Women’s History Month: Fighting for Gender Equality

By Jane Coaston | March 11, 2013

Serra Sippel, president of the Center for Health and Gender Equity.

CHANGE

Around the world and in our own backyard, women are fighting for the rights of women and girls and for an AIDS-free generation.  One of these women is Serra Sippel, president of the Center for Health and Gender Equity (CHANGE), a Washington, D.C.-based nongovernmental organization (NGO) whose mission is to “promote the sexual and reproductive health and human rights of women and girls globally by shaping the development and implementation of U.S policies.”

Founded in 1994, CHANGE has worked to target U.S. lawmakers and encourage political officials to focus on the needs of women and girls.
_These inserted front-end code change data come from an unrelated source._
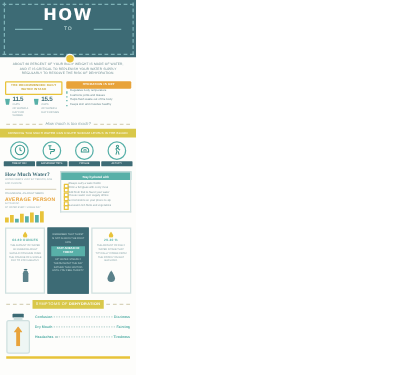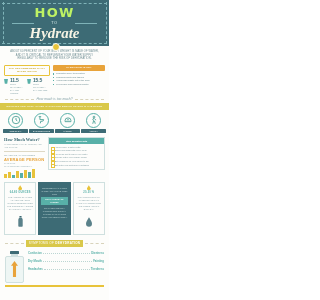--- a/index.html
+++ b/index.html
@@ -14,21 +14,21 @@
   
   .header{position:relative;height:46px;background:#3d6b75;overflow:hidden;}
   .hdr-dash{position:absolute;left:2px;right:2px;height:0;border-top:1px dashed #7fb3b8;}
   .hdr-dash.t{top:2.5px;}
   .hdr-dash.b{bottom:2.5px;}
   .hdr-side{position:absolute;top:2px;bottom:2px;width:0;border-left:1px dashed #7fb3b8;}
   .hdr-side.l{left:2.5px;}
   .hdr-side.r{right:2.5px;}
   .how{
     position:absolute;top:6px;left:0;right:0;text-align:center;
-    color:#bef264;font-size:13px;font-weight:bold;letter-spacing:1.2px;
+    color:#ffffff;font-size:13px;font-weight:bold;letter-spacing:1.2px;
     line-height:13px;font-family:"DejaVu Sans",sans-serif;
   }
   .torow{position:absolute;top:20px;left:0;right:0;height:6px;}
   .torow .ln{position:absolute;top:3px;height:0;border-top:1px solid #7fb3b8;width:22px;}
   .torow .ln.l{left:12px;}
   .torow .ln.r{right:12px;}
   .torow .to{
     position:absolute;left:0;right:0;top:0;text-align:center;
     color:#cfe6e4;font-size:4px;letter-spacing:.5px;line-height:6px;
   }
@@ -163,21 +163,20 @@
     <div class="hdr-dash t"></div>
     <div class="hdr-dash b"></div>
     <div class="hdr-side l"></div>
     <div class="hdr-side r"></div>
     <div class="how">HOW</div>
     <div class="torow">
       <div class="ln l"></div>
       <div class="ln r"></div>
       <div class="to">TO</div>
     </div>
-    <div class="hydrate">Hydrate</div>
   </div>
 
   <div class="intro">
     <div class="intro-drop"></div>
     <p>ABOUT 60 PERCENT OF YOUR BODY WEIGHT IS MADE OF WATER, AND IT IS CRITICAL TO REPLENISH YOUR WATER SUPPLY REGULARLY TO RESOLVE THE RISK OF DEHYDRATION.</p>
   </div>
 
   <div class="row2">
     <div class="col-cups">
       <div class="cap-box">THE RECOMMENDED DAILY WATER INTAKE</div>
Since 2003, the organization has focused much of its attention on the President’s Emergency Plan For AIDS Relief (PEPFAR) and its effects on women and girls living with HIV. “10 years after PEPFAR launched, women account for slightly more than half of the world’s population living with HIV; and in sub-Saharan Africa, young women account for close to 75 percent of all people between the ages of 15-24 living with HIV. Those same young women are eight times more likely to contract HIV than young men,” Serra said. “That tells us that PEPFAR has to respond differently, that women’s health and rights – not politics - have to be at the center of the AIDS response.”

Serra is particularly concerned by the role of gender inequity in the HIV/AIDS epidemic. “At this point, our most pressing challenges come in the form of social barriers; the pieces of the HIV pandemic that can’t be treated with drugs,” she said. “Things like gender-based violence and discrimination. HIV depends on them for survival.” To fight against these challenges, CHANGE is promoting efforts to make services more widely available for women and girls to put their health and safety first. “We have to integrate HIV, maternal health, and family planning services,” she said, “so women can access all the services they need in one place, without fear of the stigma that may be associated with a stand-alone HIV or family planning clinic.” Serra emphasized that gender inequality’s role in the HIV/AIDS epidemic has been shortchanged by some, leading to continued infections and more women and children in danger. “Gender inequality is the lynchpin that secures HIV’s stronghold. It undermines our best interventions.”

Looking forward, Serra and CHANGE are focused on continuing their efforts to create and support effective responses to HIV for women and girls in 2013. Serra noted that one of the keys to success will be working together with policy makers and nongovernmental organizations (NGOs). “Policy makers in Congress and the administration need to understand the interdependence of these issues (gender and global health), and we can’t help them understand that if we’re divided,” she said. “We have a lot to offer, and the potential to amplify our impact."

Jane Coaston is Media Relations Coordinator for the Foundation, based in Washington, D.C.